Image empruntée au site du Musée agricole de Botans : http://museeagricole.botans.free.fr/images/arriere-grenier.jpg


Vaste panse tendue de poutre à poutre au-dessus de la maison, délaissé, il fleure le bois vieux et le papier moisi. Des bandes dessinées y ont été oubliées qui partent en lambeaux sous les doigts, les cartons d'un très ancien déménagement d'on ne sait plus où attendent toujours d'être rouverts et leur contenu réhabilité, c'est trop tard bien sûr les tasses ici ébréchées ont été remplacées depuis longtemps, les vieux cahiers du lycée gardent leurs mots doux et les notes de cours pour quand on sera morts et qu'il faudra tout jeter, mais ce ne sera pas nous, des lettres d'amour, coquines, cochonnes, pornographiques, se délitent lentement et se décalquent d'une page sur l'autre, lignes fondues dont on ne lit plus que des bribes, le rose aux joues... Pour passer d'un tas à l'autre il faut affronter les toiles d'araignée aux trois quarts vides qui ne s'aperçoivent qu'une fois le nez dessus si le faisceau de la lampe tombe sous le bon angle.

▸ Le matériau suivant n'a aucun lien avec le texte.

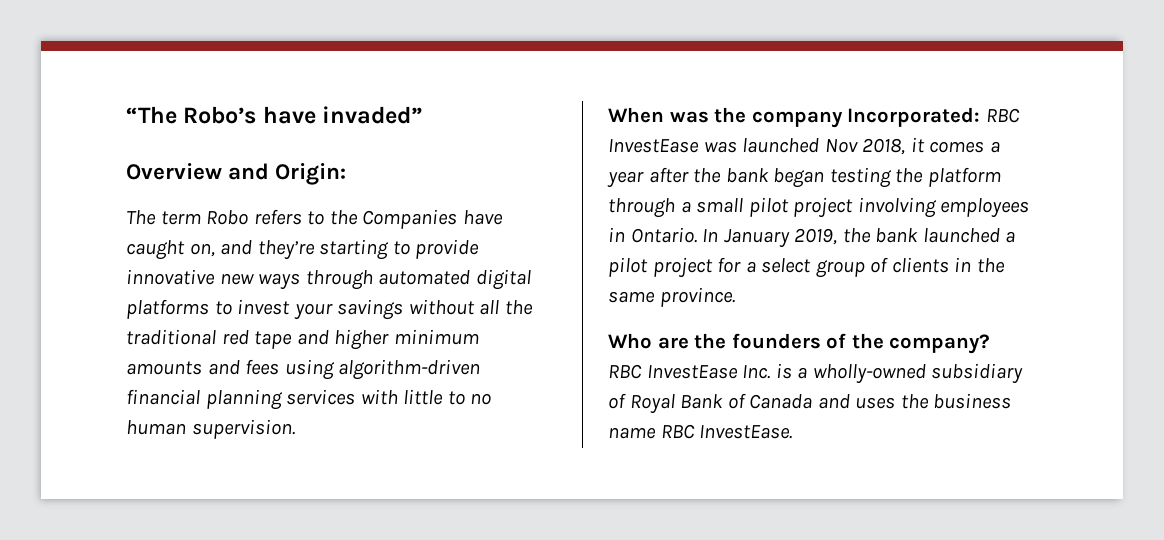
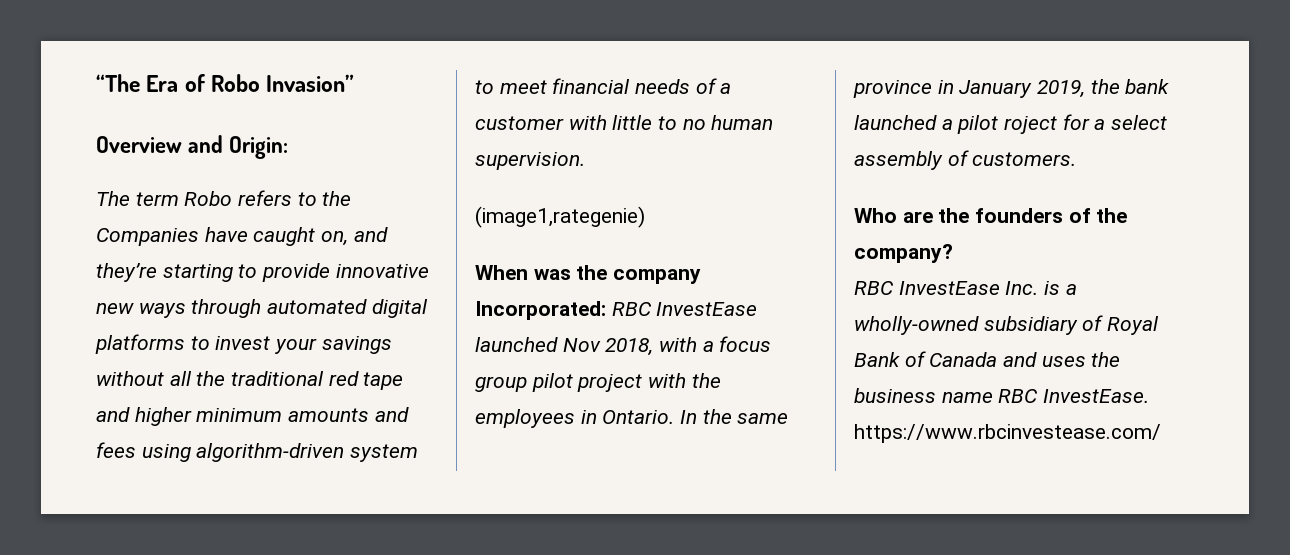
- “The Robo’s have invaded”
+ “The Era of Robo Invasion”
- The term Robo refers to the Companies have caught on, and they’re starting to provide innovative new ways through automated digital platforms to invest your savings without all the traditional red tape and higher minimum amounts and fees using algorithm-driven financial planning services with little to no human supervision.
+ The term Robo refers to the Companies have caught on, and they’re starting to provide innovative new ways through automated digital platforms to invest your savings without all the traditional red tape and higher minimum amounts and fees using algorithm-driven system to meet financial needs of a customer with little to no human supervision.
+ (image1,rategenie)
- When was the company Incorporated: RBC InvestEase was launched Nov 2018, it comes a year after the bank began testing the platform through a small pilot project involving employees in Ontario. In January 2019, the bank launched a pilot project for a select group of clients in the same province.
+ When was the company Incorporated: RBC InvestEase launched Nov 2018, with a focus group pilot project with the employees in Ontario. In the same province in January 2019, the bank launched a pilot roject for a select assembly of customers.
- RBC InvestEase Inc. is a wholly-owned subsidiary of Royal Bank of Canada and uses the business name RBC InvestEase.
+ RBC InvestEase Inc. is a wholly-owned subsidiary of Royal Bank of Canada and uses the business name RBC InvestEase. https://www.rbcinvestease.com/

Je frissonne et à grands moulinets balayant l'air devant moi je déloge les faucheux endormis et fais trotter très bas les tégénaires effrayées. Je ne sais plus pourquoi je suis montée, je me replie dans un spasme au contact d'une toile habitée que je secoue furieusement pour la décoller de ma main droite, je regarde le trou de lumière dans le plancher et pense à me précipiter mais la fuite éperdue est compliquée par l'angle impossible de l'échelle de meunier par laquelle je me suis hissée à travers le plafond du couloir dans cet huis inexploré jusqu'à lors ; je réprime un hoquet nauséeux lorsque mon pied écrase une mue gigantesque, coquille vide mais évocatrice, de dévoreuse à poils longs... Je respire profondément. L'odeur est plus complexe à pleines narines, musquée en deuxième approche, agressive. Des crottes de souris, plusieurs boulettes de déjection du grand-duc que l'on entend marcher certains soirs de long en large, pensif ou en chasse, irriguent de leurs parfums acides mais amples l'atmosphère confinée de l'antre. Je ne me sens pas chez moi ici et même les vestiges dérisoires de ma vie passée ne m'appartiennent plus guère, ancienne carapace, peau chue et oubliée que l'on recroiserait étonné sans s'y reconnaître, carnet intime d'adolescence dont les mots maladroits nous font sourire...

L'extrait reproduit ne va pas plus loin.